Genetic disorders are classified into Chromosomal. Single-genic, Polygenic and Mitochondrial disorders
Both environmental and
Genetic disorders are classified into the following:
1. Chromosomal Disorders- Chromosomes, which are distinct structures made up of DNA and protein, are located in the nucleus of each cell. Abnormalities in the chromosome structure or number results in a disease. Several chromosomal abnormalities can be detected by microscopic examination. Down syndrome or trisomy 21, a classical example, is a common disorder that occurs due do the presence of three copies of chromosome 21.

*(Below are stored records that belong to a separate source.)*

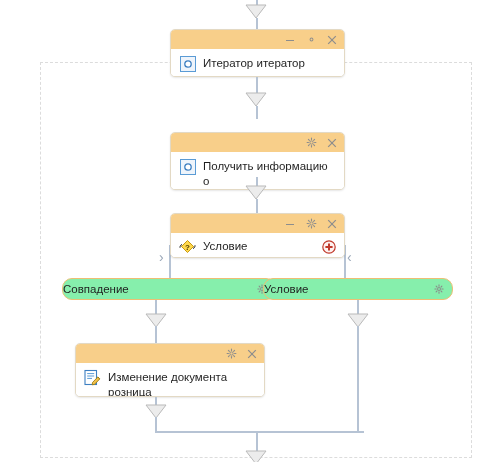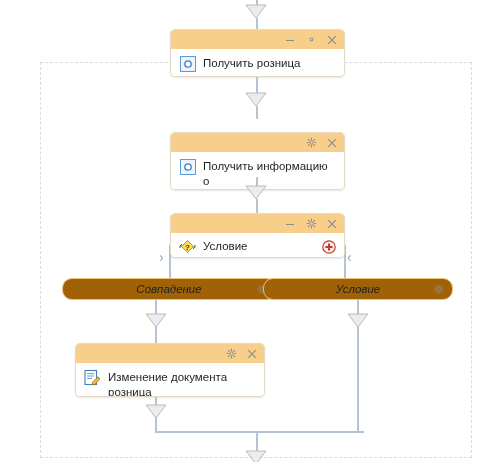--- a/index.html
+++ b/index.html
@@ -95,30 +95,29 @@
     display: flex;
     align-items: center;
     justify-content: center;
   }
   .node-icon svg { display: block; }
 
   
   .branch-bar {
     position: absolute;
     height: 22px;
-    background: #a16207;
+    background: #86efac;
     border: 1px solid #edbf73;
     border-radius: 10px;
     box-sizing: border-box;
     display: flex;
     align-items: center;
-    justify-content: center;
+    justify-content: flex-start;
     color: #1f1f1f;
     font-size: 11.5px;
-    font-style: italic;
   }
   .branch-bar .gear {
     position: absolute;
     right: 8px;
     top: 50%;
     transform: translateY(-50%);
     color: #8a8a8a;
     display: flex;
   }
   .branch-bar .gear svg { display:block; }
@@ -177,21 +176,21 @@
           </svg>
       </span>
     </div>
     <div class="node-body">
       <span class="node-icon">
         <svg width="16" height="16" viewBox="0 0 16 16">
           <rect x="0.5" y="0.5" width="15" height="15" fill="#eef4fb" stroke="#5a9bd5" stroke-width="1"></rect>
           <circle cx="8" cy="8" r="3.2" fill="#ffffff" stroke="#3d7fc1" stroke-width="1.3"></circle>
         </svg>
       </span>
-      <span class="node-label">Получить розница</span>
+      <span class="node-label">Итератор итератор</span>
     </div>
   </div>
 
   <div class="vline" style="left:256px; top:77px; height:18px;"></div>
   <div class="arrow-wrap" style="left:245px; top:92px;">
     <svg width="22" height="15" viewBox="0 0 22 15">
       <polygon points="1,1 21,1 11,14" fill="#ececec" stroke="#b9b9b9" stroke-width="1"></polygon>
     </svg>
   </div>
   <div class="vline" style="left:256px; top:106px; height:13px;"></div>

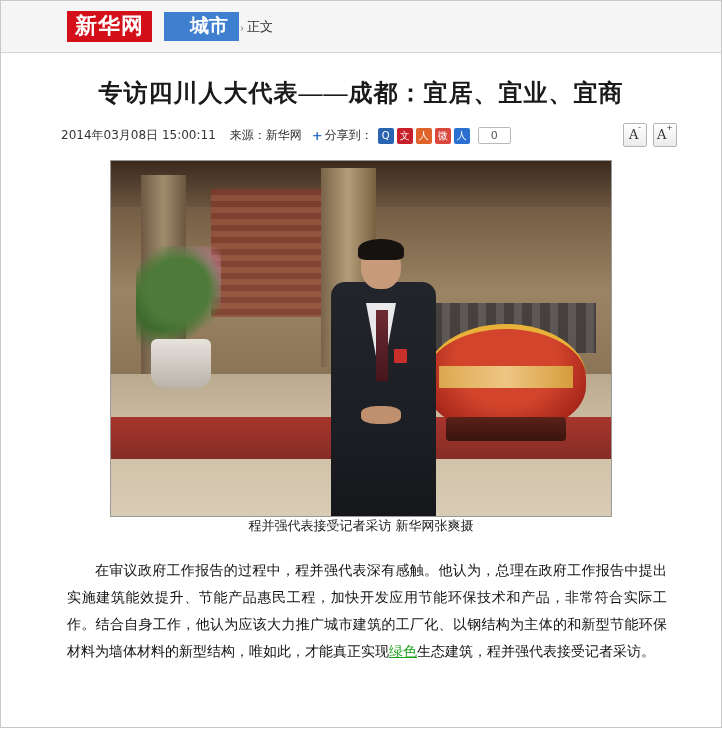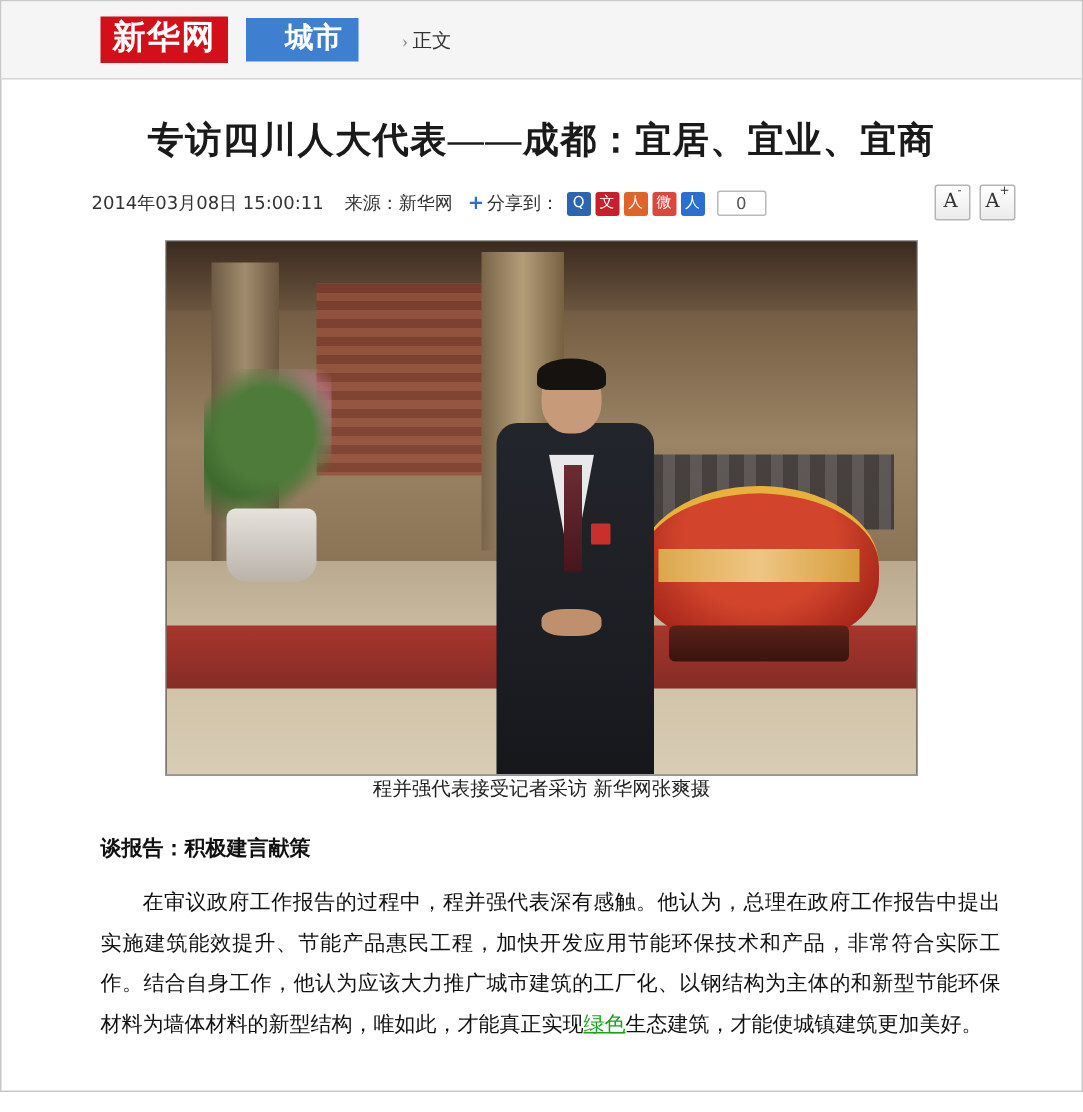--- a/index.html
+++ b/index.html
@@ -48,21 +48,21 @@
     background: #3f7fd0;
     color: #fff;
     font-size: 19px;
     font-weight: bold;
     padding: 3px 11px 4px 26px;
     margin-left: 12px;
     line-height: 1.15;
     font-family: "DejaVu Sans", sans-serif;
   }
   .crumb {
-    margin-left: 29px;
+    margin-left: 1px;
     font-size: 13px;
     color: #333;
     font-family: Liberation Serif, serif;
   }
   .crumb .arrow {
     color: #888;
     margin-right: 3px;
     font-size: 12px;
   }
 
@@ -350,19 +350,18 @@
       <div class="ph-man-tie"></div>
       <div class="ph-man-head"></div>
       <div class="ph-man-hair"></div>
       <div class="ph-badge"></div>
       <div class="ph-man-hands"></div>
     </div>
     <div class="caption">程并强代表接受记者采访 新华网张爽摄</div>
   </div>
 
   <div class="content">
-    <div class="subhead">谈报告：积极建言献策</div>
     <div class="para">
-      <span>在审议政府工作报告的过程中，程并强代表深有感触。他认为，总理在政府工作报告中提出实施建筑能效提升、节能产品惠民工程，加快开发应用节能环保技术和产品，非常符合实际工作。结合自身工作，他认为应该大力推广城市建筑的工厂化、以钢结构为主体的和新型节能环保材料为墙体材料的新型结构，唯如此，才能真正实现</span><span class="green">绿色</span><span>生态建筑，才能使城镇建筑更加美好。</span>
+      <span>在审议政府工作报告的过程中，程并强代表深有感触。他认为，总理在政府工作报告中提出实施建筑能效提升、节能产品惠民工程，加快开发应用节能环保技术和产品，非常符合实际工作。结合自身工作，他认为应该大力推广城市建筑的工厂化、以钢结构为主体的和新型节能环保材料为墙体材料的新型结构，唯如此，才能真正实现</span><span class="green">绿色</span><span>生态建筑，程并强代表接受记者采访。</span>
     </div>
   </div>
 
 </div>
 
 </body></html>

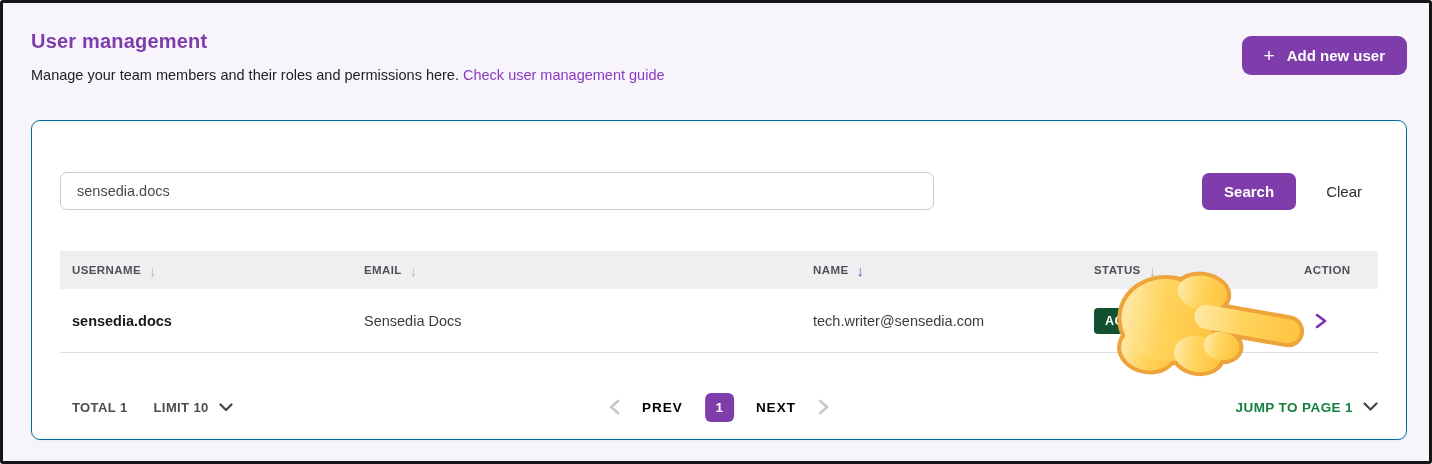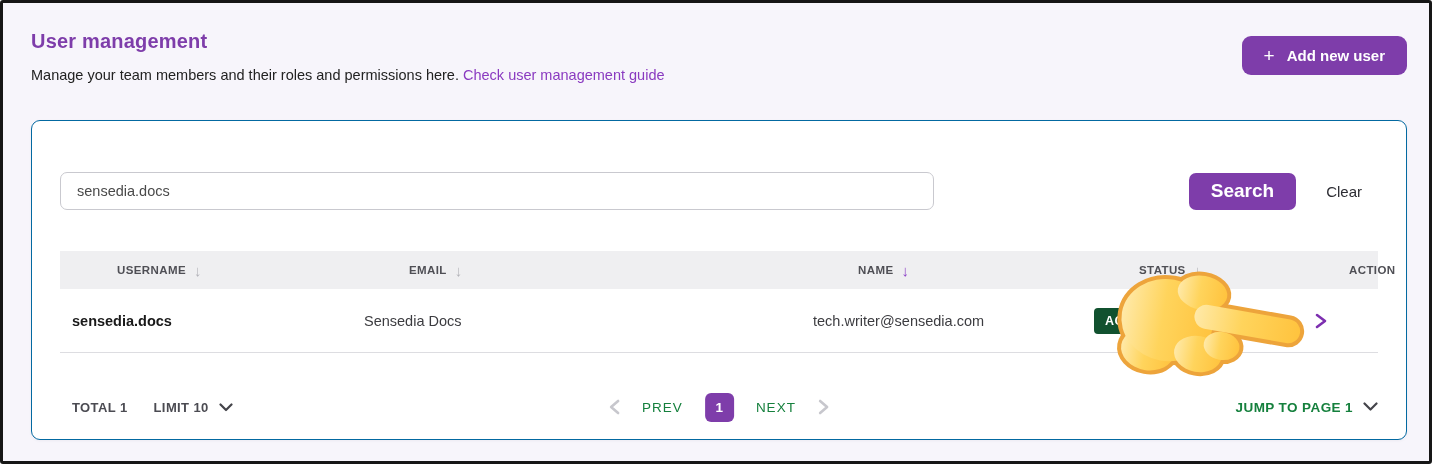--- a/index.html
+++ b/index.html
@@ -45,38 +45,38 @@
   
   .search-row{display:flex;align-items:center;margin-top:51px;height:38px;}
   .search-input{
     width:874px;height:38px;border:1px solid #c9c9cf;border-radius:7px;
     padding:0 16px;font-size:14.5px;color:#4a4a4a;outline:none;
     font-family:inherit;background:#fff;
   }
   .search-spacer{flex:1;}
   .search-btn{
     background:var(--accent);color:#fff;border:none;border-radius:7px;
-    height:37px;padding:0 22px;font-size:19px;font-weight:700;cursor:pointer;
+    height:37px;padding:0 22px;font-size:15px;font-weight:700;cursor:pointer;
     font-family:inherit;
   }
   .clear-btn{
     background:none;border:none;color:#2d2d33;font-size:15px;font-weight:400;
     margin-left:30px;margin-right:16px;cursor:pointer;font-family:inherit;
   }
   
   .table{margin-top:41px;}
   .thead,.trow{
     display:grid;
     grid-template-columns:292px 449px 281px 210px 1fr;
     align-items:center;
   }
   .thead{background:#efeff1;height:38px;}
   .th{
     padding-left:12px;font-size:11.5px;font-weight:700;color:#4f4f55;
-    letter-spacing:.4px;display:flex;align-items:center;gap:8px;margin-left:45px;
+    letter-spacing:.4px;display:flex;align-items:center;gap:8px;
   }
   .sort-arrow{font-size:15px;font-weight:400;color:#b4b4ba;}
   .sort-arrow.active{color:#8e44c8;}
   .trow{height:64px;border-bottom:1px solid #dddde1;}
   .td{padding-left:12px;font-size:14.5px;color:#3c3c40;}
   .td.username{font-weight:700;color:#191919;}
   .status-badge{
     display:inline-block;background:var(--green);color:#fff;
     font-size:12.5px;font-weight:700;letter-spacing:.4px;
     padding:6px 11px;border-radius:4px;
@@ -90,21 +90,21 @@
   }
   .footer-left{display:flex;align-items:center;gap:26px;padding-left:12px;}
   .total-label,.limit-label{
     font-size:13px;font-weight:700;color:#4b4b52;letter-spacing:.4px;
   }
   .limit-wrap,.jump-wrap{display:flex;align-items:center;gap:10px;cursor:pointer;justify-content:flex-end;}
   .pagination{
     position:absolute;left:50%;transform:translateX(-50%);
     display:flex;align-items:center;gap:22px;
   }
-  .pg-label{font-size:13.5px;font-weight:400;color:#15803d;letter-spacing:1px;cursor:default;}
+  .pg-label{font-size:13.5px;font-weight:700;color:#000000;letter-spacing:1px;cursor:default;}
   .pg-chevron{display:inline-flex;cursor:default;}
   .pg-current{
     width:29px;height:29px;background:var(--accent);color:#fff;border-radius:6px;
     display:flex;align-items:center;justify-content:center;
     font-size:13.5px;font-weight:700;cursor:pointer;
   }
   .footer-right{margin-left:auto;}
   .jump-label{font-size:13.5px;font-weight:700;color:#15803d;letter-spacing:.4px;}
   
   .hand-overlay{position:absolute;left:1102px;top:258px;width:206px;height:126px;z-index:9;pointer-events:none;}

2. Single-gene disorders - Also called Mendelian or monogenic disorders. Mutations that occur in the DNA sequence of a single gene give rise to these disorders. They occur in about 1 out of every 200 births, and have a specific pattern of inheritance such as autosomal dominant, autosomal recessive and X-linked. There are more than 6,000 known single-gene disorders and some of the famed examples are cystic fibrosis, Huntington’s disease, Marfan syndrome and sickle cell anemia.
3. Multifactorial or polygenic Disorders - These disorders are caused by a combination of mutational changes on an array of genes and environmental factors.. Its complexity makes it more difficult to analyze multifactorial disorders. Examples include cancer, diabetes, heart disease, obesity, high blood pressure, Alzheimer’s disease and arthritis. Several mutational changes in the BRCA genes that increase the risk of developing breast cancer have been discovered.
4. Mitochondrial Disorder - These rare type of genetic disorders arise from changes in the DNA of mitochondria which are organelles found in the cytoplasm of plant and animal cells, responsible for cellular respiration. Each mitochondrion may contain 5 - 10 circular pieces of DNA and are usually passed on from the mother to the offspring.